Improve retrieval of original name #59

ross-spencer · 2020-09-22T15:30:07Z

Having used AIPscan a little more, leaving the name blank is strange
to look at, but we also cannot always retrieve the original name. We
do our best to a) retrieve the name in this commit, as well as b)
populate the name with the transfer UUID as an alternative.

Connected to #57

tw4l

Hi @ross-spencer, good investigative work here! I think you've hit on a good solution and the code looks good to me. I've left one suggestion for a clarifying comment and a question about one of the tests.

I see that you've opened a related mets-reader-writer issue. Forgive me if this is a naive question, but would it be better to make these changes to mets-reader-writer (i.e. add a helper to retrieve the transfer's original name, and more gracefully handle multiple dmdSecs with identical IDs) and then call the new helper here in AIPscan? You've done really good work of teasing this deceptively complicated question apart and it seems like there would be benefits to other projects of having this code in a shared helper library instead of only in AIPscan.

tw4l · 2020-09-22T19:16:37Z

AIPscan/Aggregator/mets_parse_helpers.py

@@ -49,31 +49,32 @@ def get_aip_original_name(mets):
    # Negated as we're going to want to remove this length of values.
    NAMESUFFIX = -len("-00000000-0000-0000-0000-000000000000")

+    # Other intellectual entities exist in the METS, i.e. for empty
+    # directories. We can identify those with an invalid name prefix.


It might be worth adding a comment that this name prefix is an indicator of an invalid <premis:originalName> value specifically within the context of a dmdSec. I was confused for a minute because the <premis:originalName> value in the amdSec of an original file also begins with "%transferDirectory%".

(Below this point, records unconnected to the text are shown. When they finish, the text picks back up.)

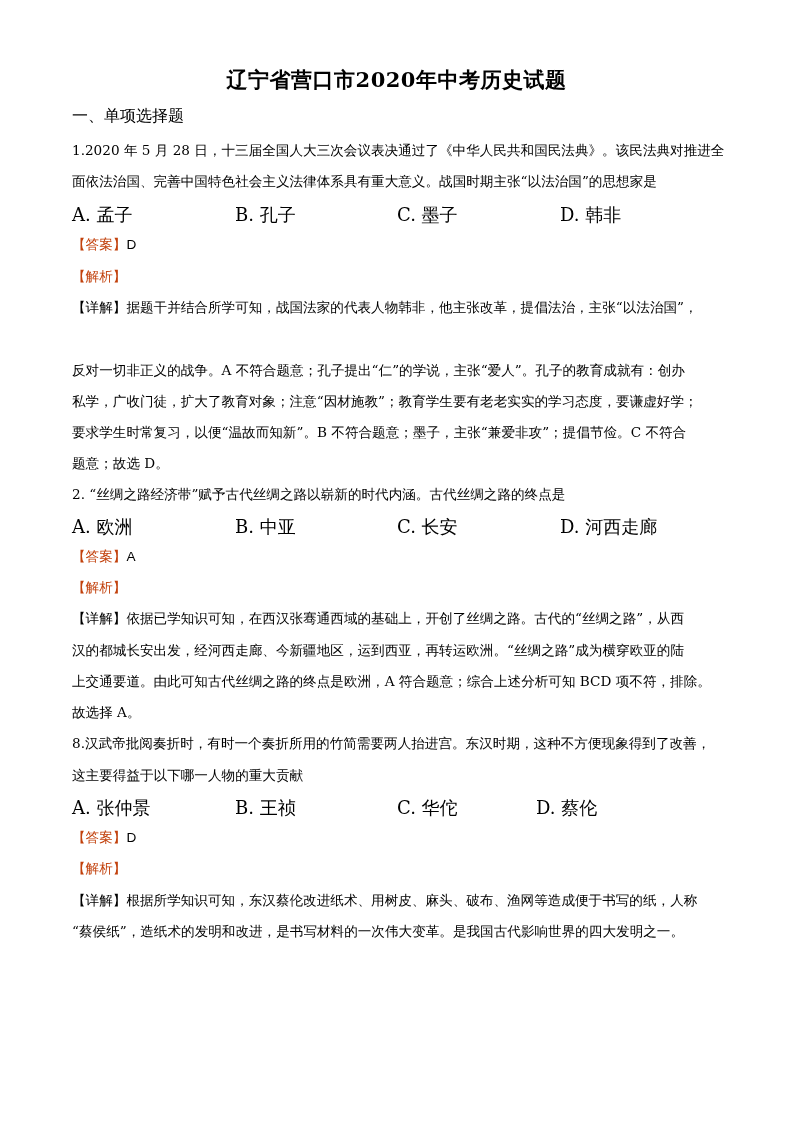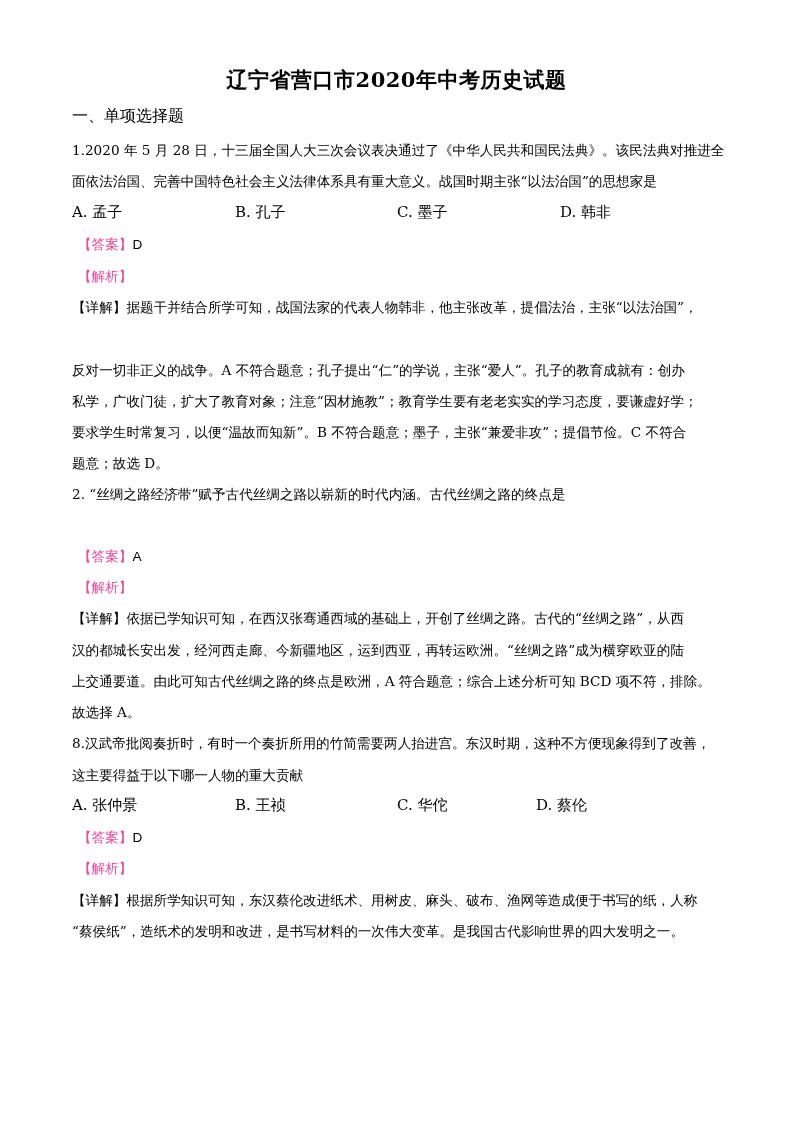"A. 孟子" .opts { font-size: 15px -> 18px }
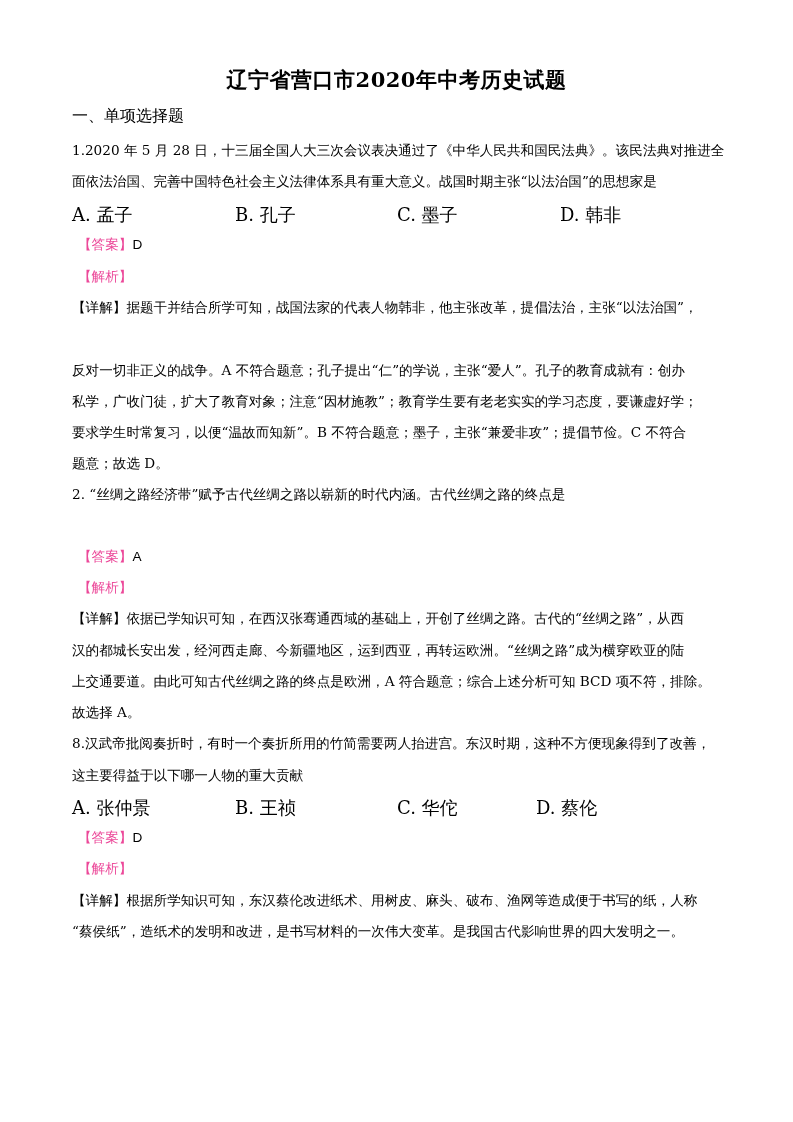"【答案】" .lbl { color: #ec4899 -> #c2410c; margin-left: 6px -> none }
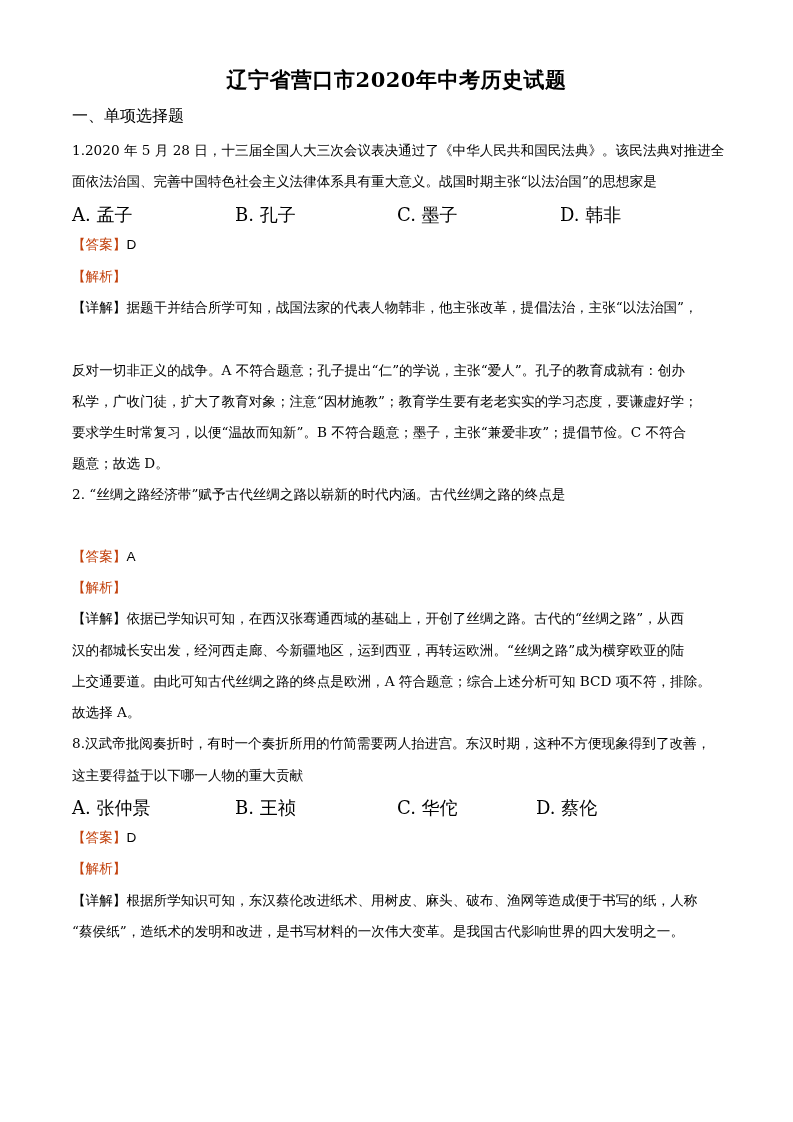"A. 欧洲" div.opts { html: none -> <div> <span>A. 欧洲</span> <span>B. 中亚</span> <span>C. 长安</span> <span>D. 河西走廊</span> </div> }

tw4l · 2020-09-22T19:25:09Z

AIPscan/Aggregator/tests/test_mets.py

-        (os.path.join("iso_mets", "iso_mets.xml"), "iso"),
+        (os.path.join("features_mets", "features-mets.xml"), "myTransfer", False),
+        (os.path.join("iso_mets", "iso_mets.xml"), "iso", False),
+        (os.path.join("original_name_mets", "dataverse_example.xml"), "", True),


Am I understanding correctly that this test raises a METSError because Archivematica has written two dmdSecs with an ID of "dmdSec_1" and mets-reader-writer isn't able to read two dmdSecs with the same ID? Forgive me if this naive, but with the naked eye it looks like like the <premis:originalName> value in the second <mets:dmdSec ID="dmdSec_1"> (starting on line 39) should be what we're looking for.

That is correct. I will add notes to the test. Related issue: archivematica/Issues#1310

ross-spencer · 2020-09-30T18:16:50Z

Thanks for the review @tw4l. You are somewhat right about the upstream issues. We had already determined an approach to handling those which was to not look at mets-reader-writer in the sprint and deliver value via the application itself. I don't feel the reactions to mets-reader-writer in this code are necessarily mutually exclusive of fixes there.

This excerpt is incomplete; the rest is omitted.